Trying to use AutoTokenizer with TensorFlow gives: `ValueError: text input must of type `str` (single example), `List[str]` (batch or single pretokenized example) or `List[List[str]]` (batch of pretokenized examples).`

maifeeulasad · December 22, 2022, 7:37am

Is there any way, where I can tokenize texts from tf.string? Cause in this way, we can use transformers inside existing TensorFlow models, and it will be a lot faster.

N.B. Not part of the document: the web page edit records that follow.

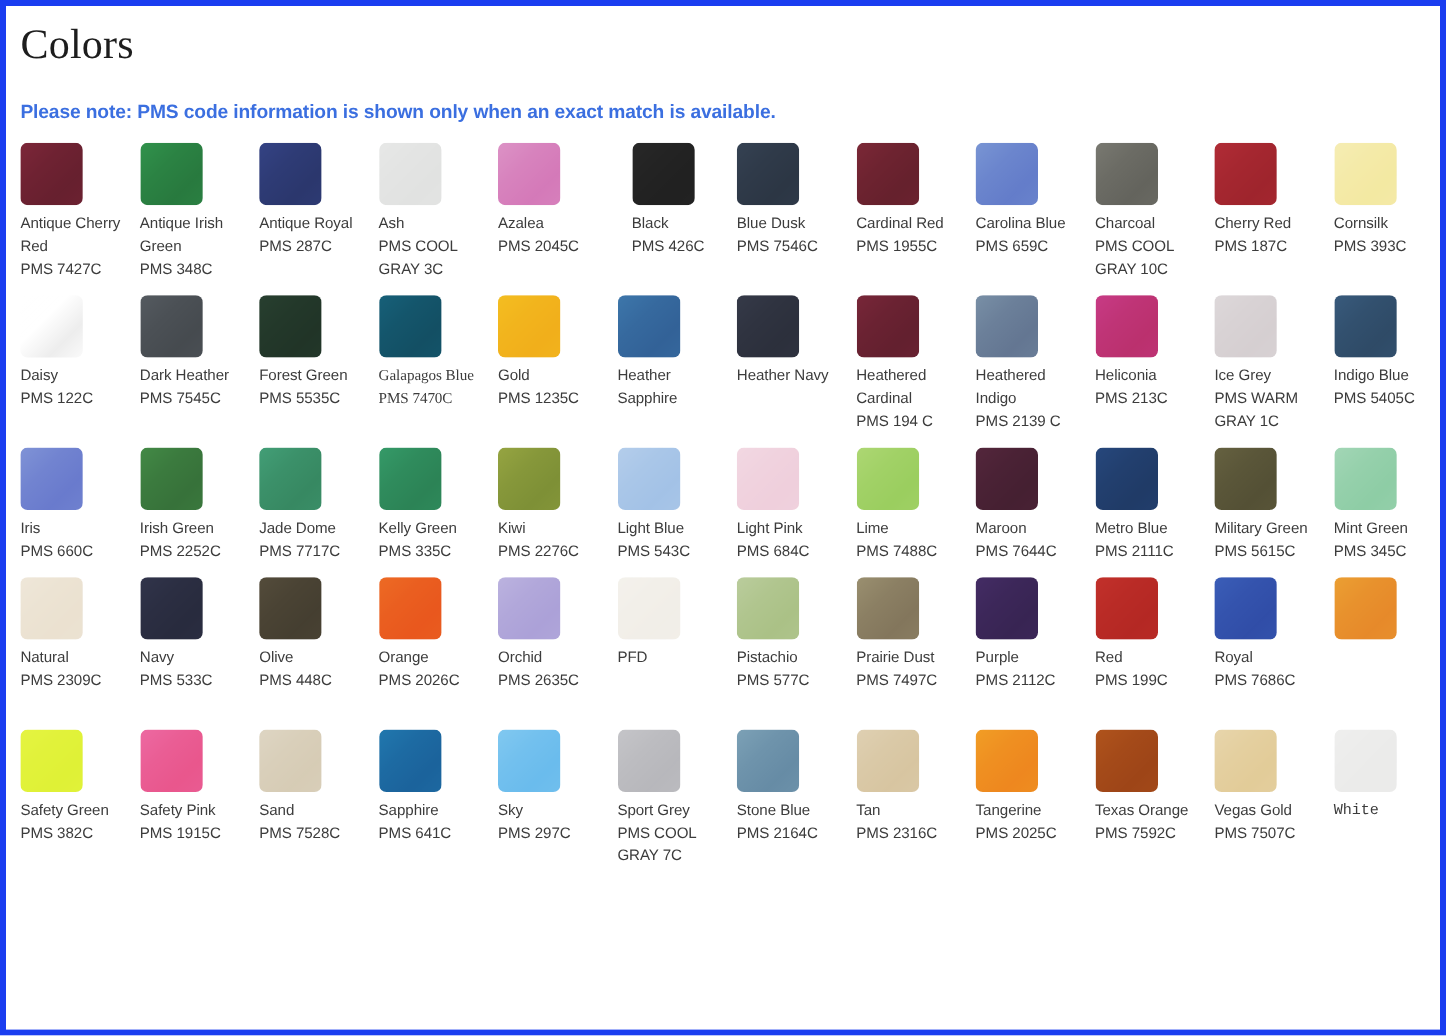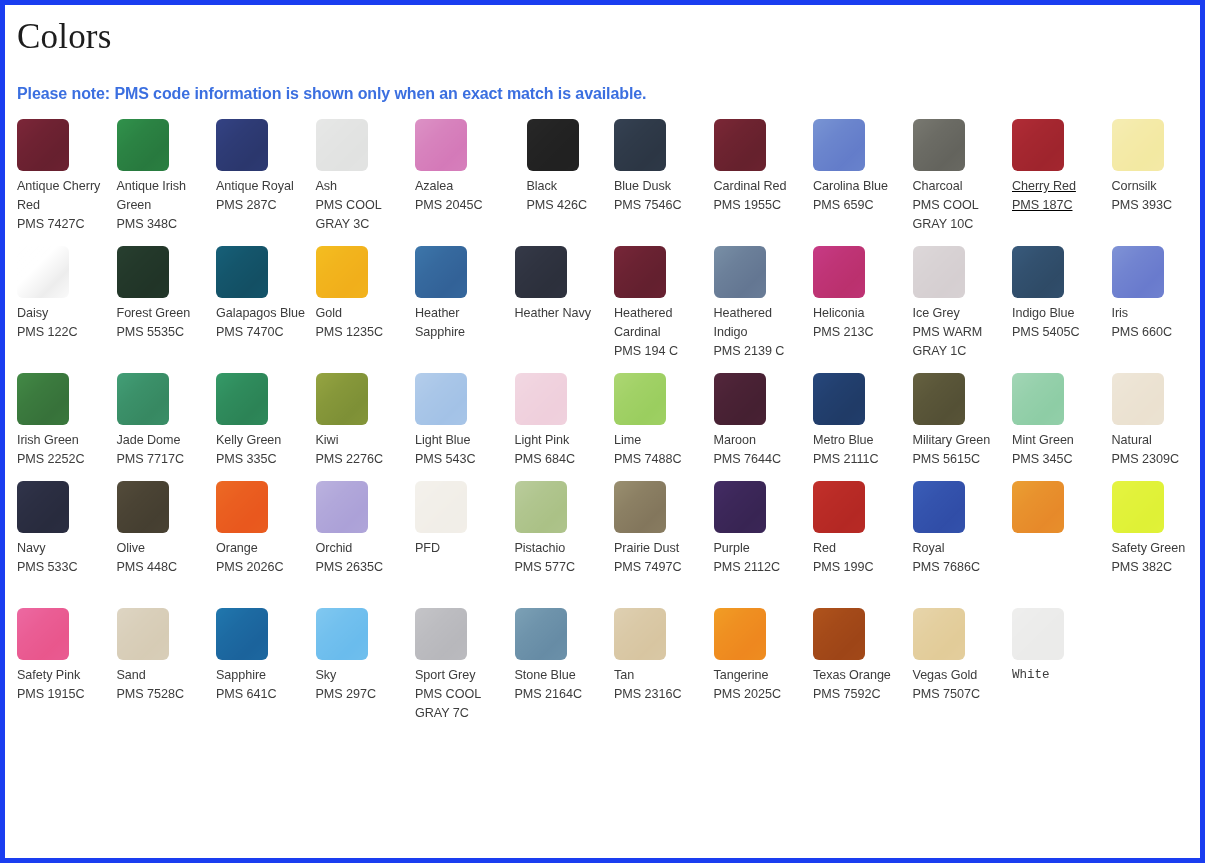"Cherry Red" div.swatch-cell { text-decoration: underline -> none }
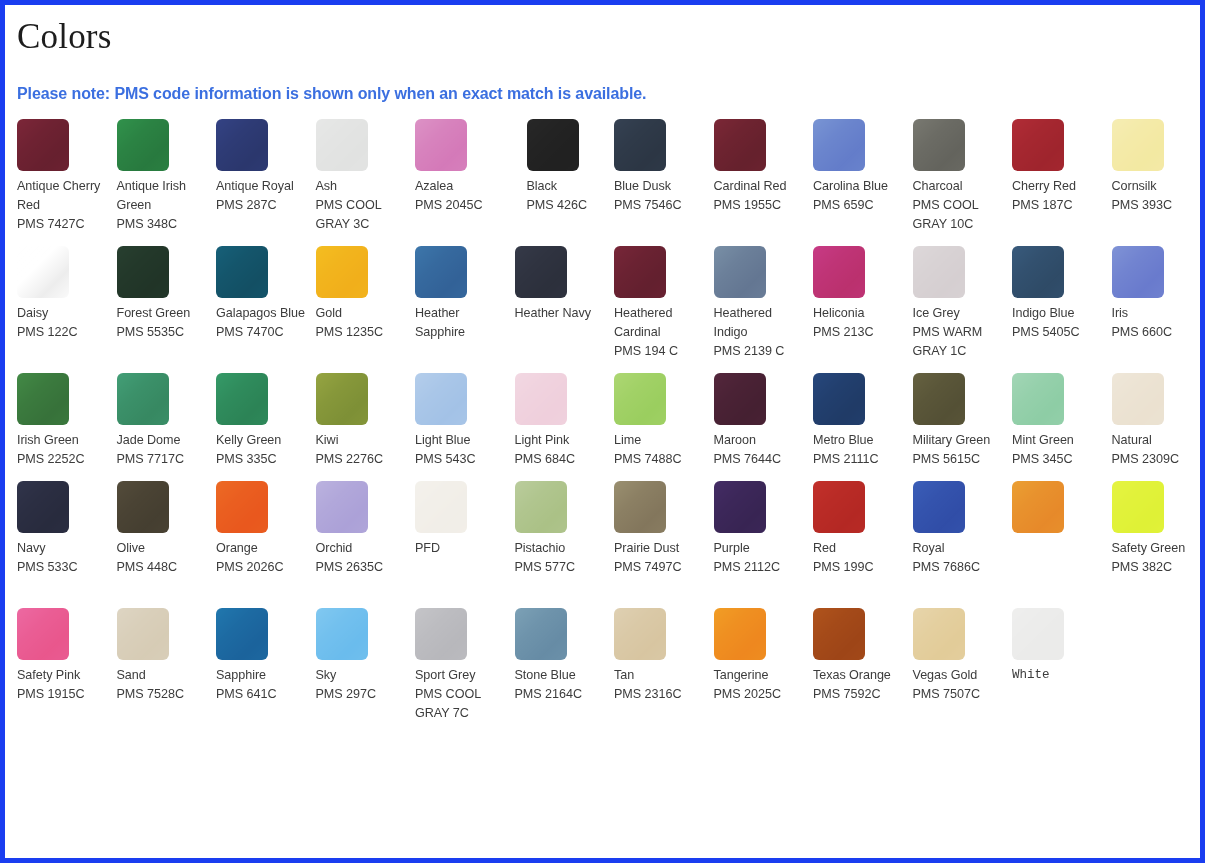"Dark Heather" div.swatch-cell { html: none -> <div> <div></div> <div> <span>Dark Heather</span> <span>PMS 7545C</span> </div> </div> }
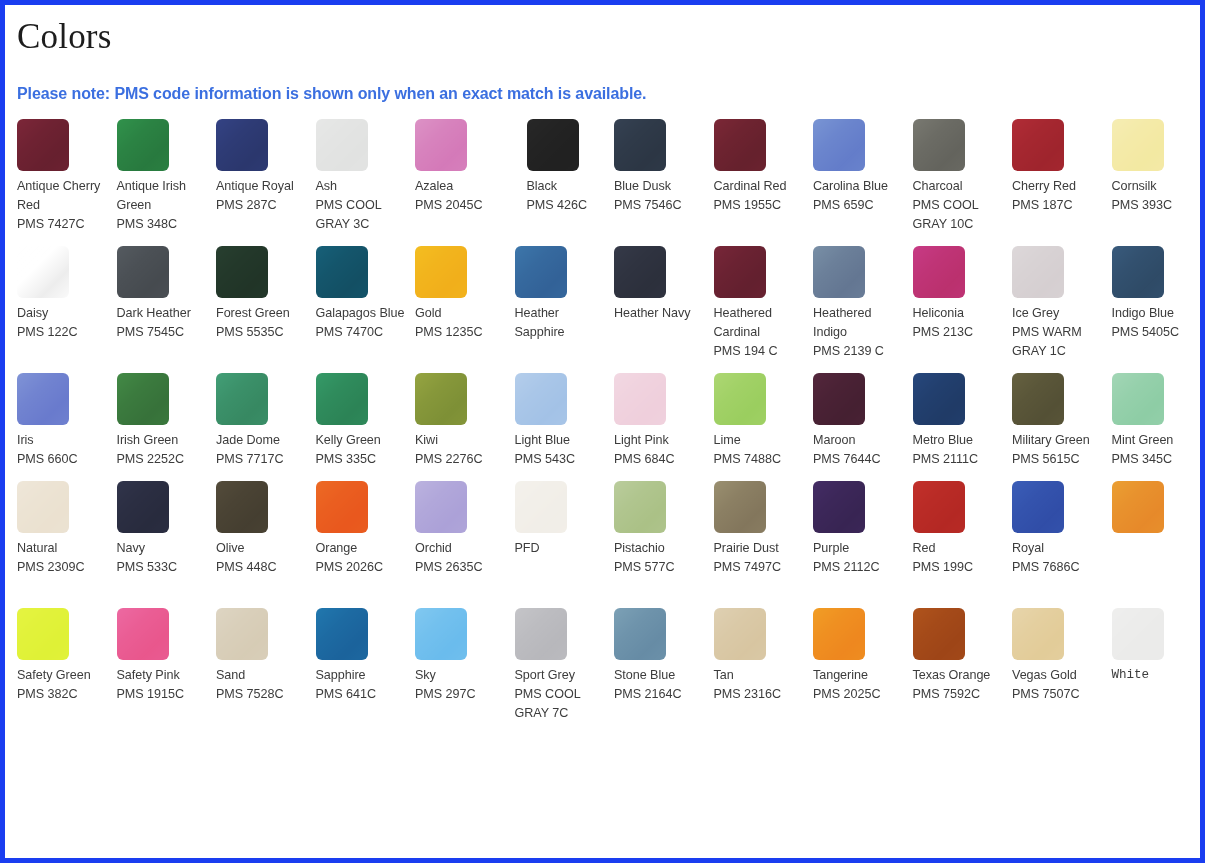"Galapagos Blue" div.swatch-cell { font-family: none -> Liberation Serif, serif }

This also leads to endless possibilities, as we will be able to use multiple models parallel with concat from TensorFlow

Let’s say I have this piece of code:

def get_model():
    text_input = Input(shape=(), dtype=tf.string, name='text')
    
    MODEL = "ping/pong"
    tokenizer = AutoTokenizer.from_pretrained(MODEL)
    transformer_layer = TFAutoModel.from_pretrained(MODEL)
    
    preprocessed_text = tokenizer(text_input)
    outputs = transformer_layer(preprocessed_text)
    
    output_sequence = outputs['sequence_output']
    x = Flatten()(output_sequence)
    x = Dense(NUM_CLASS,  activation='sigmoid')(x)

    model = Model(inputs=[text_input], outputs = [x])
    return model

But this gives me an error saying:

ValueError                                Traceback (most recent call last)
/tmp/ipykernel_27/788693747.py in <module>
      1 optimizer = Adam()
----> 2 model = get_model()
      3 model.compile(loss=CategoricalCrossentropy(from_logits=True),optimizer=optimizer,metrics=[Accuracy(), ],)
      4 model.summary()

/tmp/ipykernel_27/330097806.py in get_model()
      6 
      7     text_input = Input(shape=(), dtype=tf.string, name='text')
----> 8     preprocessed_text = tokenizer(text_input)
      9     outputs = transformer_layer(preprocessed_text)
     10 

/opt/conda/lib/python3.7/site-packages/transformers/tokenization_utils_base.py in __call__(self, text, text_pair, add_special_tokens, padding, truncation, max_length, stride, is_split_into_words, pad_to_multiple_of, return_tensors, return_token_type_ids, return_attention_mask, return_overflowing_tokens, return_special_tokens_mask, return_offsets_mapping, return_length, verbose, **kwargs)
   2466         if not _is_valid_text_input(text):
   2467             raise ValueError(
-> 2468                 "text input must of type `str` (single example), `List[str]` (batch or single pretokenized example) "
   2469                 "or `List[List[str]]` (batch of pretokenized examples)."
   2470             )

ValueError: text input must of type `str` (single example), `List[str]` (batch or single pretokenized example) or `List[List[str]]` (batch of pretokenized examples).

man0j · February 12, 2023, 1:51am

Do we have a solution for this issue? I’m facing the same issue.

AaronJosephMathew · February 12, 2023, 9:34am

I am facing the same issue, when I am trying to pass pandas column as an object.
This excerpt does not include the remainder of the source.